The first line of the identification text contains the RTP NAME attribute of the corresponding source, which for vic, is set using -N, Vic.sessionName, or manually entered in the control menu (see below). The second line of text contains the RTP CNAME attribute and format of transmitted video. If the NAME and CNAME are identical (or very similar), or if the CNAME does not contain a numeric IP address, the second line will instead list the source’s IP address (along with the video format). The third line contains filtered frame and bit rate statistics, and a loss indicator. These rates may differ from the actual sender’s rate because of network packet drops or loss due to local socket buffer overflows because of CPU saturation. The gain of the low-pass filter used to smooth the statistics is controlled by the Vic.filterGain resource. Note that smoothing can be effectively disabled by setting Vic.filterGain to 1.

Loss Computation

The number of missing packets is computed as the difference between the total number of packets received and the total number of packets sent (which is inferred from sequence numbers). At each sampling interval, a loss percentage is computed by dividing the number of packets missing into the number of packets received during that interval. This percentage is then low-passed filtered (again using the Vic.filterGain constant), which is what finally appears as the parenthesized loss indicator.

Mute & Color

The ‘‘mute’’ button, when selected, causes vic to ignore video from the corresponding host. In general, you want to disable any site your not interested in to shed load. Also, it is a good idea to mute your own looped-back transmission to make the encoding process run faster.

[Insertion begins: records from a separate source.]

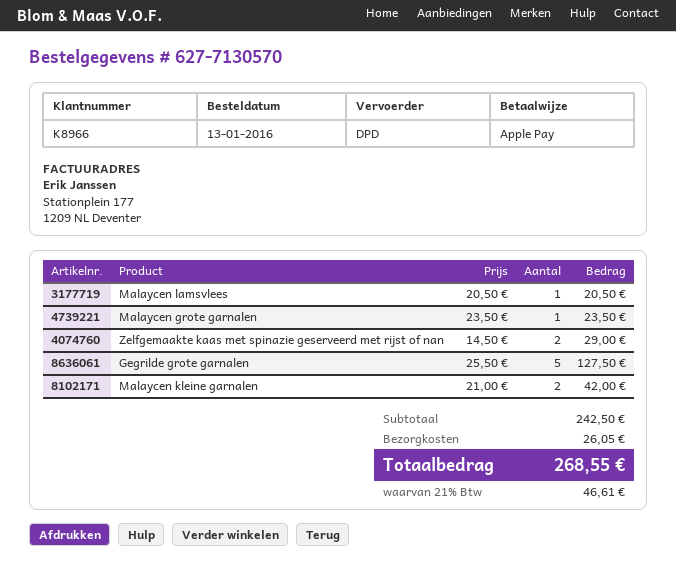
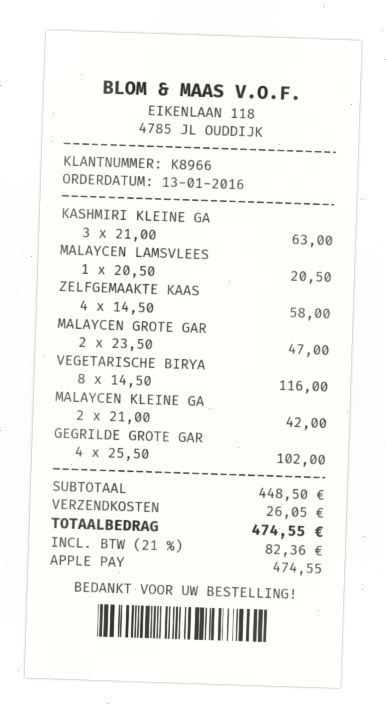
Malaycen grote garnalen: 1 x 23.50 = 23.50 -> 2 x 23.50 = 47.00
Zelfgemaakte kaas met spinazie geserveerd met rijst of nan: 2 x 14.50 = 29.00 -> 4 x 14.50 = 58.00
Gegrilde grote garnalen: 5 x 25.50 = 127.50 -> 4 x 25.50 = 102.00
KASHMIRI KLEINE GA: none -> 3 x 21.00 = 63.00
VEGETARISCHE BIRYA: none -> 8 x 14.50 = 116.00
subtotal: 242.50 -> 448.50
tax: 21% = 46.61 -> 21% = 82.36
total: 268.55 -> 474.55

The toggle button labeled ‘‘color’’ controls the color disposition of the output. When enabled (by default), video is displayed in color; otherwise, it is displayed in grayscale. Using grayscale reduces the CPU load (for machines without TrueColor displays) because color dithering is costly. The ‘‘color’’ button does not affect your transmitted video.

XXX Statistics

Clicking on the ‘‘stats’’ button brings up a top level window containing network and video coding statistics for the corresponding source. These statistics are updated in real-time once per second.

The window consists of three panels. The top panel lists the RTP NAME attribute, coding format and geometry, and times of reception of the most recent control and data packets.

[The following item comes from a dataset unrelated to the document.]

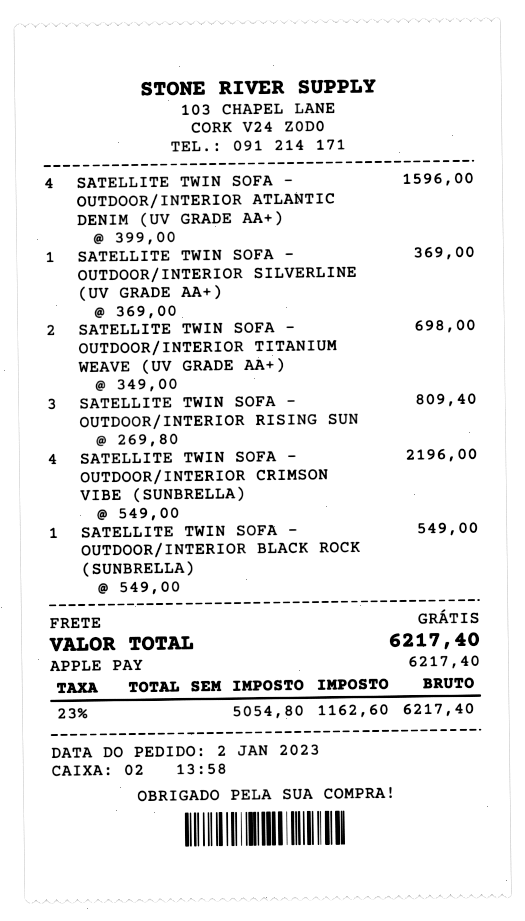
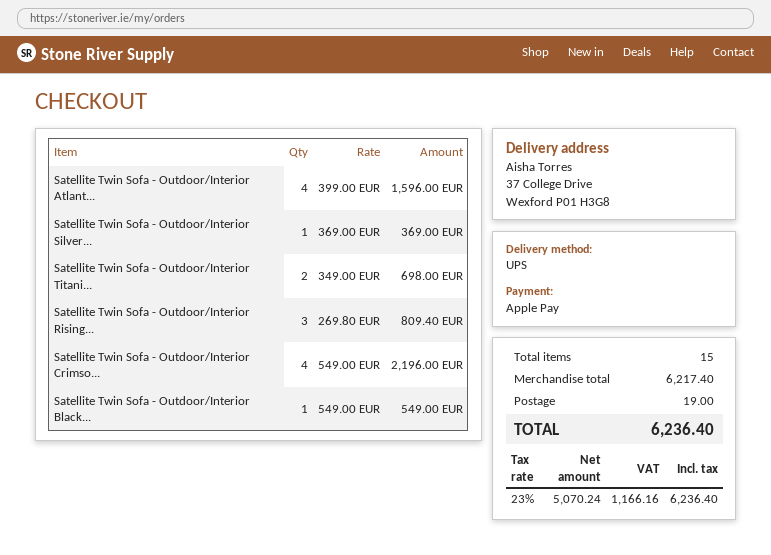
shipping: 0.00 -> 19.00
net: 5054.80 -> 5070.24
tax: 23% = 1162.60 -> 23% = 1166.16
total: 6217.40 -> 6236.40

The middle panel lists the actual statistics, which depend on the underlying coding format. (For example, only H.261 streams have a Bad-GOB stat.) The statistics are displayed in three columns. The first column is the change since the last sampling period (i.e., change over the last second); the middle column is a smoothed version of the first column (smoothing controlled by Vic.statsFilter); and the last column is the accumulated value since startup.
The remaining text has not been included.